By digoal
In e-commerce operations, scenarios like the following often occur: due to the relationships between upstream and downstream manufacturers, when a user places an order, both parties generate an order record within their own systems and exchange feedback. After receiving a feedback order, the local system initially caches the order record queue. Subsequently, a background process retrieves orders from the cache for processing.
The key steps in this process are: high-speed writing to the queue, sequential extraction from the queue and high-speed processing, and removal of processed order records from the queue.

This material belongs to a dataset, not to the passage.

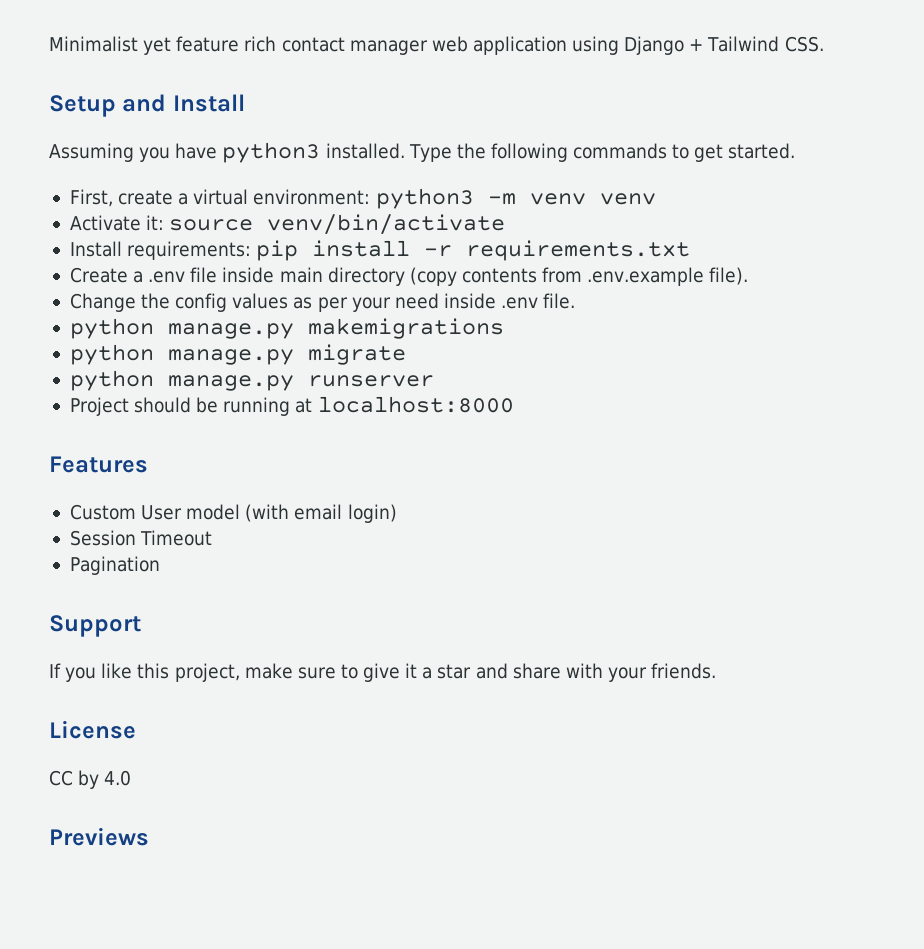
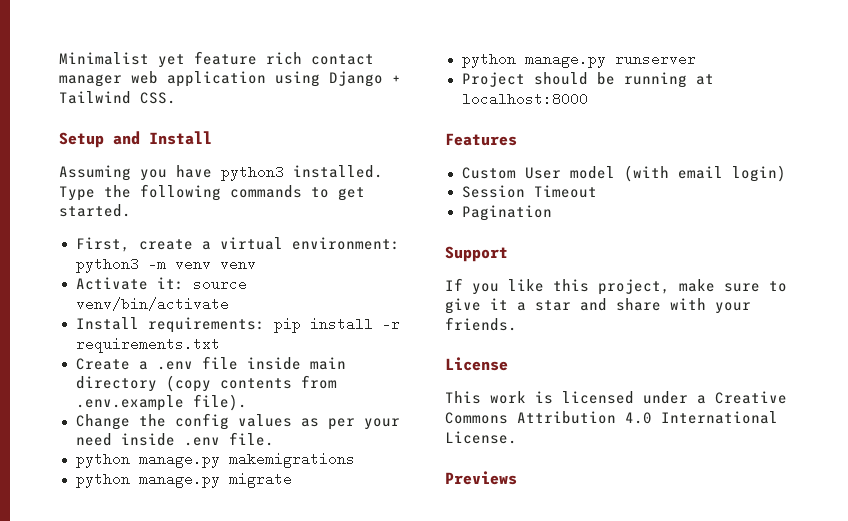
- CC by 4.0
+ This work is licensed under a Creative Commons Attribution 4.0 International License.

During periods of high concurrency, everyone accesses the queue in the same order, which can lead to hotspots and may result in bottlenecks such as lock conflicts, I/O scanning inefficiencies, and wasteful CPU computations. Additionally, such bottlenecks might emerge from delayed clearance of index versions after order records are processed, causing redundant I/O and CPU resource consumption due to backtracking for version verification.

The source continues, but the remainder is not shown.